### [PROBLEM TO SOLVE]
Though the entries contain pictures, the copy you make should hold only the rest, exactly as written.

Image comparison data:
---------------

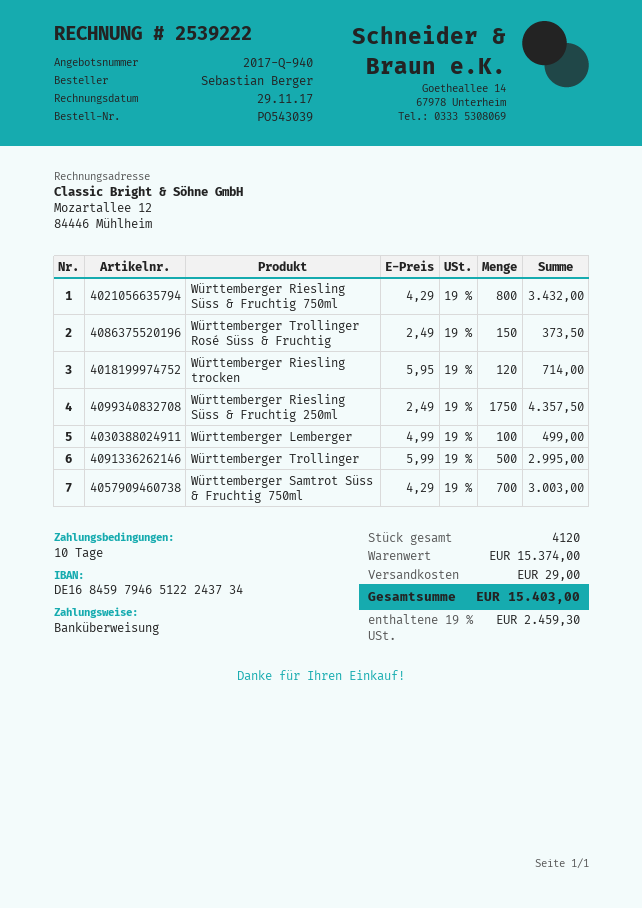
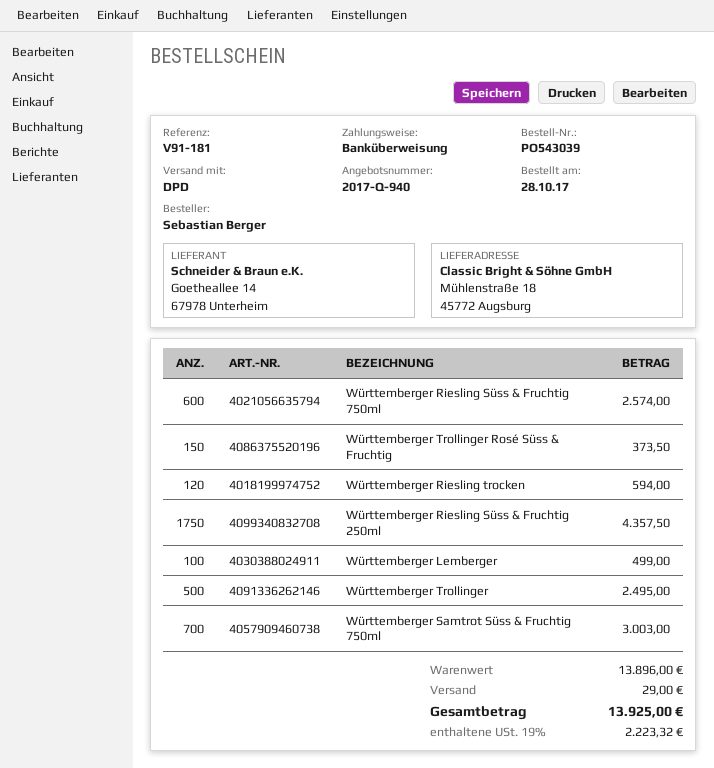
Württemberger Riesling Süss & Fruchtig 750ml: 800 for 3432.00 -> 600 for 2574.00
Württemberger Riesling trocken: 120 for 714.00 -> 120 for 594.00
Württemberger Trollinger: 500 for 2995.00 -> 500 for 2495.00
subtotal: 15374.00 -> 13896.00
tax: 19% = 2459.30 -> 19% = 2223.32
total: 15403.00 -> 13925.00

---------------

### [WRITTEN REPLY]
Württemberger Riesling Süss & Fruchtig 750ml: 800 for 3432.00 -> 600 for 2574.00
Württemberger Riesling trocken: 120 for 714.00 -> 120 for 594.00
Württemberger Trollinger: 500 for 2995.00 -> 500 for 2495.00
subtotal: 15374.00 -> 13896.00
tax: 19% = 2459.30 -> 19% = 2223.32
total: 15403.00 -> 13925.00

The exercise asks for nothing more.